### EXERCISE PROMPT
Begin at the line with "- Local file mode" and set down each line exactly until the listing ends. Images stay out.

*** RAW DATA

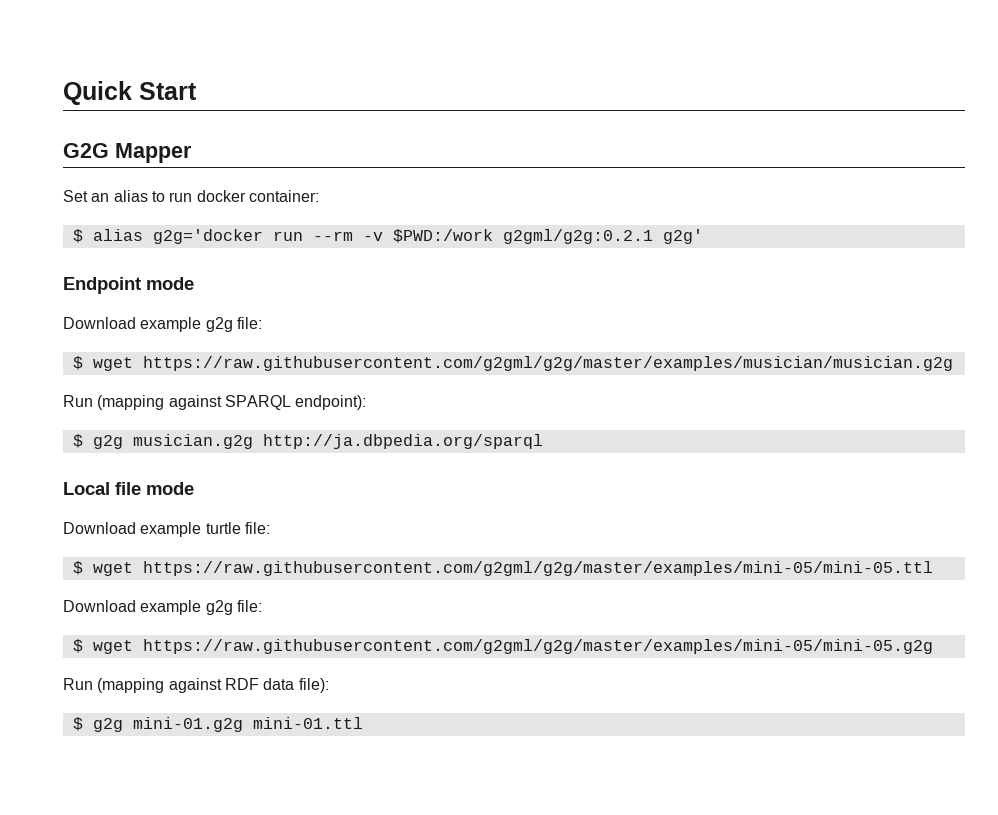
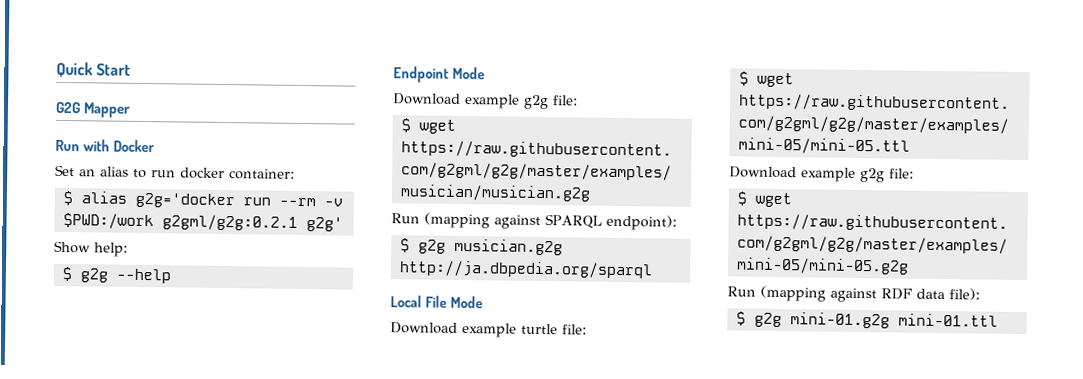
+ Run with Docker
+ Show help:
+ $ g2g --help
- Endpoint mode
+ Endpoint Mode
- Local file mode
+ Local File Mode

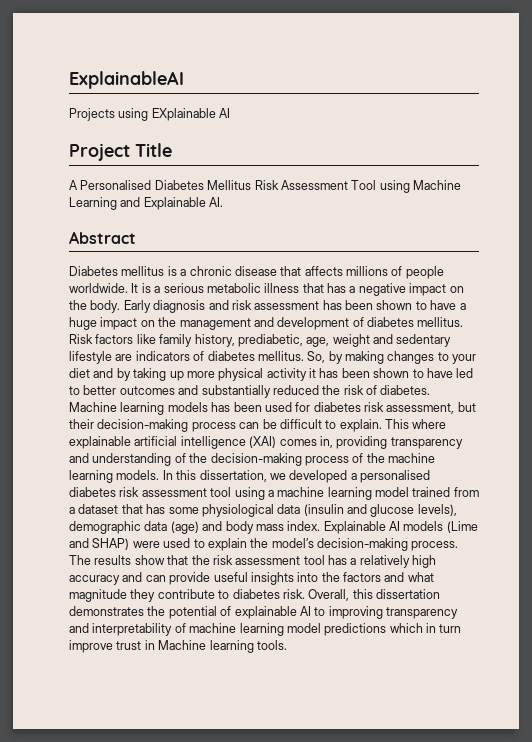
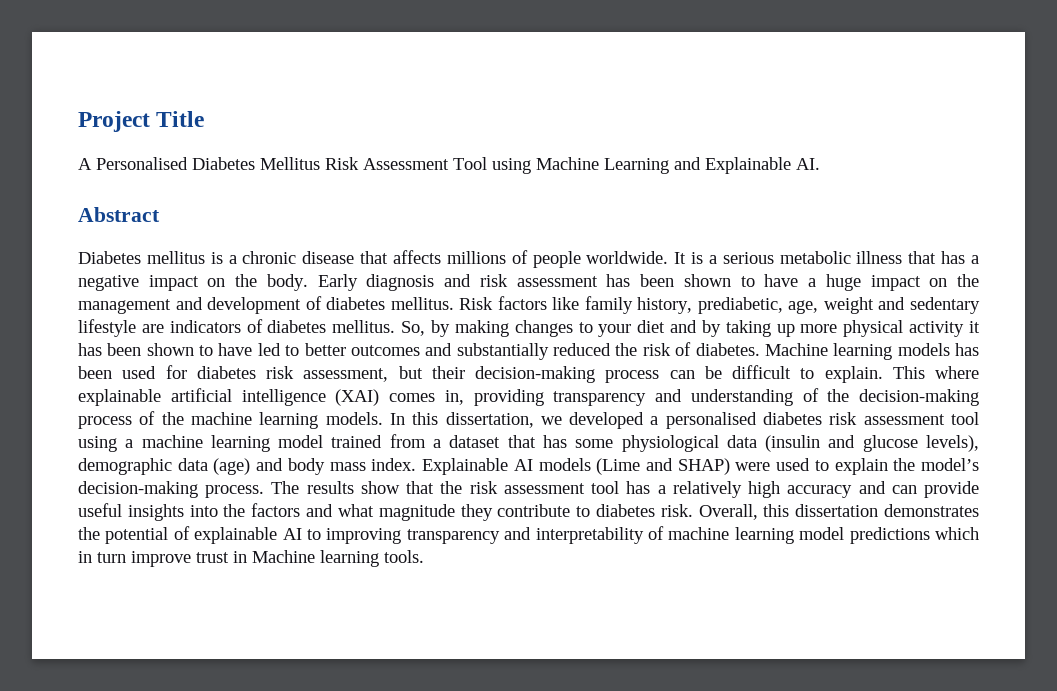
- ExplainableAI
- Projects using EXplainable AI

******

### SOLUTION TO THIS TASK
- Local file mode
+ Local File Mode

- ExplainableAI
- Projects using EXplainable AI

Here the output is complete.